Despite the years and advancing Alzheimer’s, he could always sing the music he wrote and tell you exactly when he did what and with whom. Much of this is quite interesting. Once he flew to Chicago to record Mahalia Jackson in her living room. Another time he used the brilliant blind reedman Rahsaan Roland Kirk for a spot for Chemical Bank. During this time he also scored music for the film score Bush Doctor, featuring Hugh O’Brian.
This dedication to excellence and strong work ethic also produced the Rod Levitt Orchestra in the 1960’s, perhaps his crowning achievement. This eight piece ensemble earned its title of orchestra with the brilliant arrangements and the virtuosity it demanded of his players as strong readers, the ability to play several instruments, thus expanding his palette of musical ‘colors’ and top level improvising.
From 1962 through 65 Rod wrote prolifically for this group and recorded four celebrated albums. His Dynamic Sound Patterns is currently available on CD. These recordings put him in the pantheon of jazz arrangers. Jazz is a collective art form and only a very few receive the popularity and success they deserve. Critically a hit, he never was able to get enough attention with this ensemble. Though they never released a recording after 1966, the dedicated members played his music and he continued to write for the Orchestra for at least a decade more.

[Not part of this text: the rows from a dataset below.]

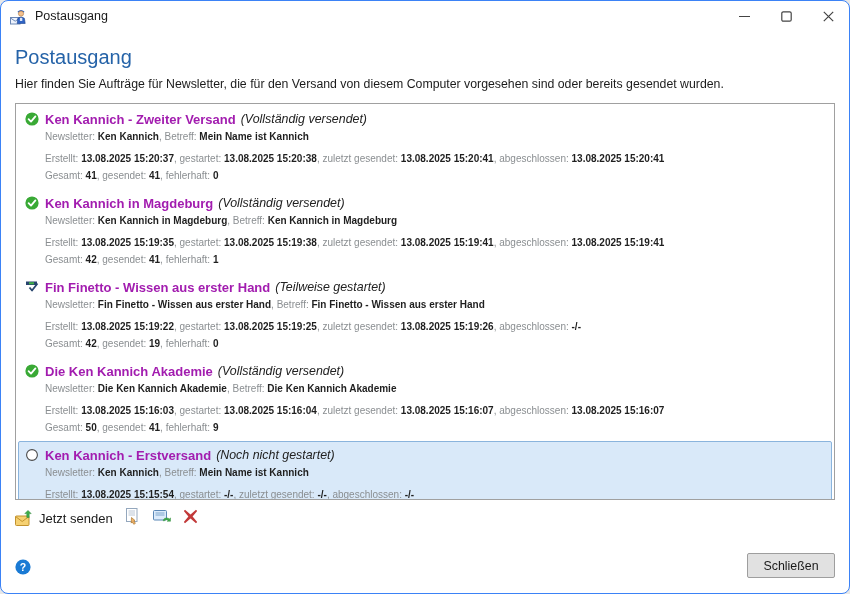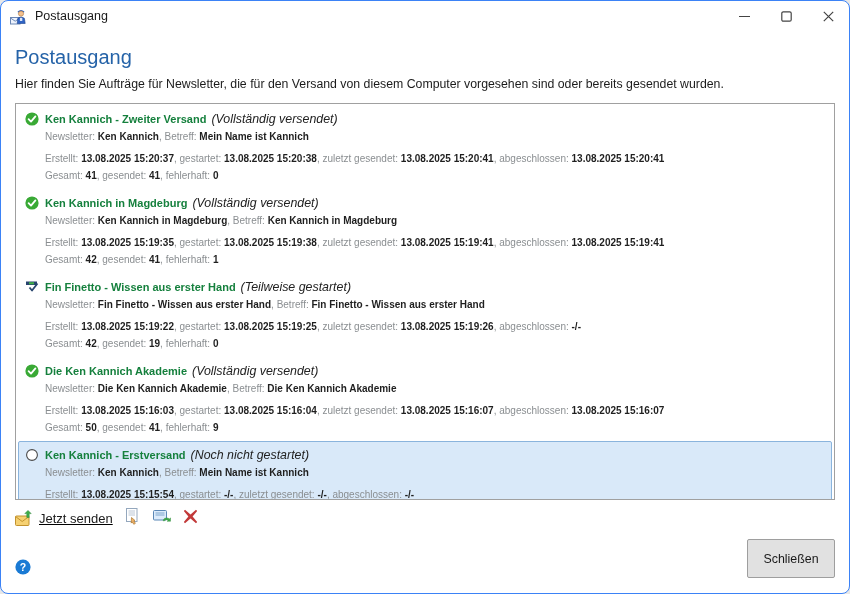--- a/index.html
+++ b/index.html
@@ -33,7 +33,7 @@
   .job-row.selected{ background:#d9e9f9; border-color:#8ab4dd; }
   .job-line1{ display:flex; align-items:center; height:18px; }
   .job-status-icon{ width:14px; height:14px; margin-right:6px; flex-shrink:0; display:flex; align-items:center; }
-  .job-title{ font-size:11px; font-weight:700; color:#15803d; white-space:nowrap; }
+  .job-title{ font-size:13px; font-weight:700; color:#a21caf; white-space:nowrap; }
   .job-status-text{ font-size:12.4px; font-style:italic; color:#222; margin-left:5px; white-space:nowrap; }
   .job-detail{ margin-left:20px; font-size:10px; height:17px; line-height:17px; white-space:nowrap; }
   .job-detail.gap-above{ margin-top:5px; }

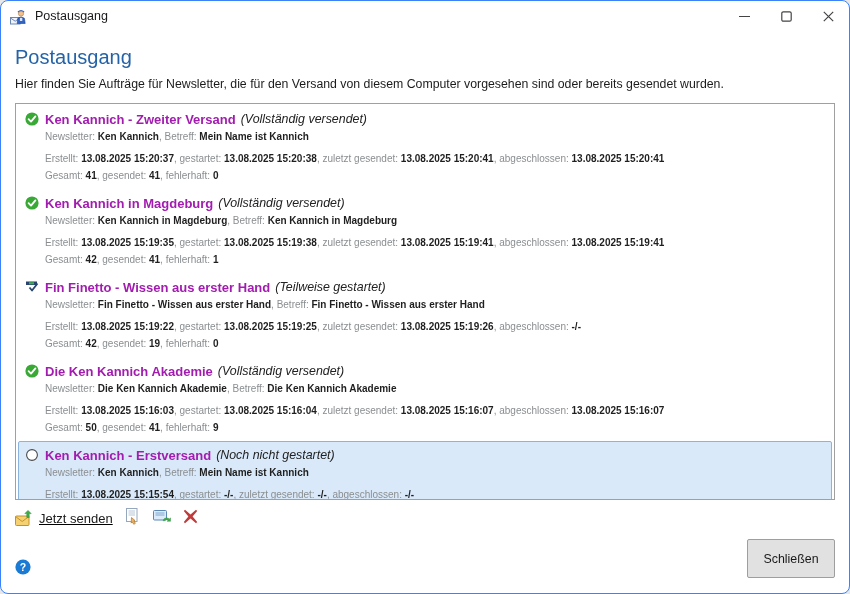--- a/index.html
+++ b/index.html
@@ -40,7 +40,7 @@
   .lbl{ color:#8a8e91; }
   .val{ color:#1f1f1f; font-weight:600; }
   
-  .toolbar{ margin-top:8px; display:flex; align-items:center; height:20px;text-decoration:underline; }
+  .toolbar{ margin-top:8px; display:flex; align-items:center; height:20px; }
   .tb-send{ display:flex; align-items:center; cursor:default; }
   .tb-send .tb-label{ font-size:13px; color:#1a1a1a; margin-left:5px; }
   .tb-icon-btn{ margin-left:11px; width:18px; height:17px; display:flex; align-items:center; justify-content:center; cursor:default; }

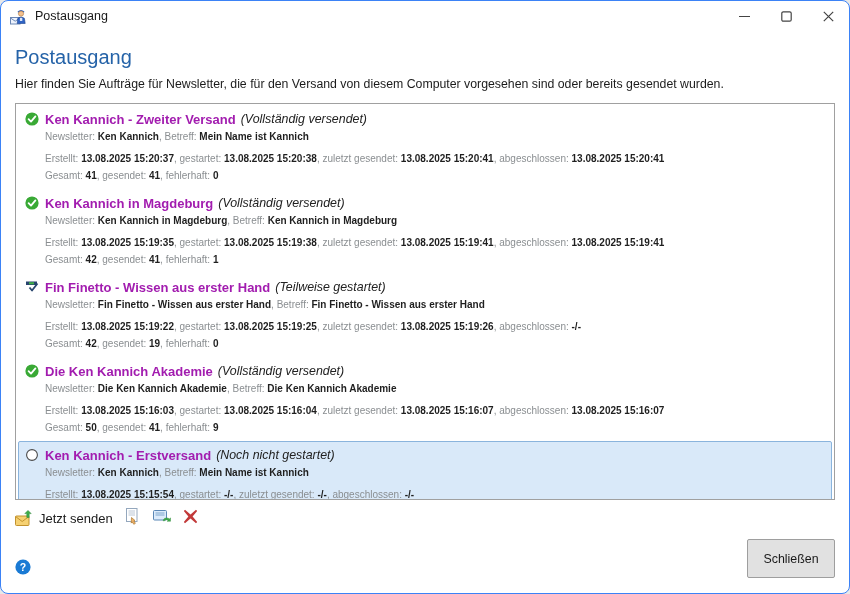--- a/index.html
+++ b/index.html
@@ -49,7 +49,7 @@
   .footer{ margin-top:auto; padding-bottom:15px; display:flex; align-items:flex-end; }
   .help-btn{ width:16px; height:16px; margin-bottom:3px; cursor:default; }
   .close-btn{
-    margin-left:auto; width:88px; height:39px;
+    margin-left:auto; width:88px; height:25px;
     background:#e1e1e1; border:1px solid #9e9e9e; border-radius:2px;
     font-size:12.4px; color:#1a1a1a; font-family:"Liberation Sans", sans-serif;
     cursor:default;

Soft spoken and very wise, Rod had done the nearly impossible in music many times over. He made a fine living, he stayed on a clean path of health, raised a family and he even retired! He lived out his last few years in rural Vermont with his bride Jean. When asked what retirement is like for a musician, he responded; “I practice every day. I pull out my arrangements and check them over (author’s note: these arrangments were perfect forty years ago). In fact I wrote a method book for the trombone. I call it Sure Way to Chops in 20 Minutes a Day. That’s the hawker in me coming out!” he said in an interview in January, 2006, harkening back to the jingle days.
Mr. Levitt is survived by his wife Jean, of Wardsboro, Vermont and son Barry, of Miami, Florida.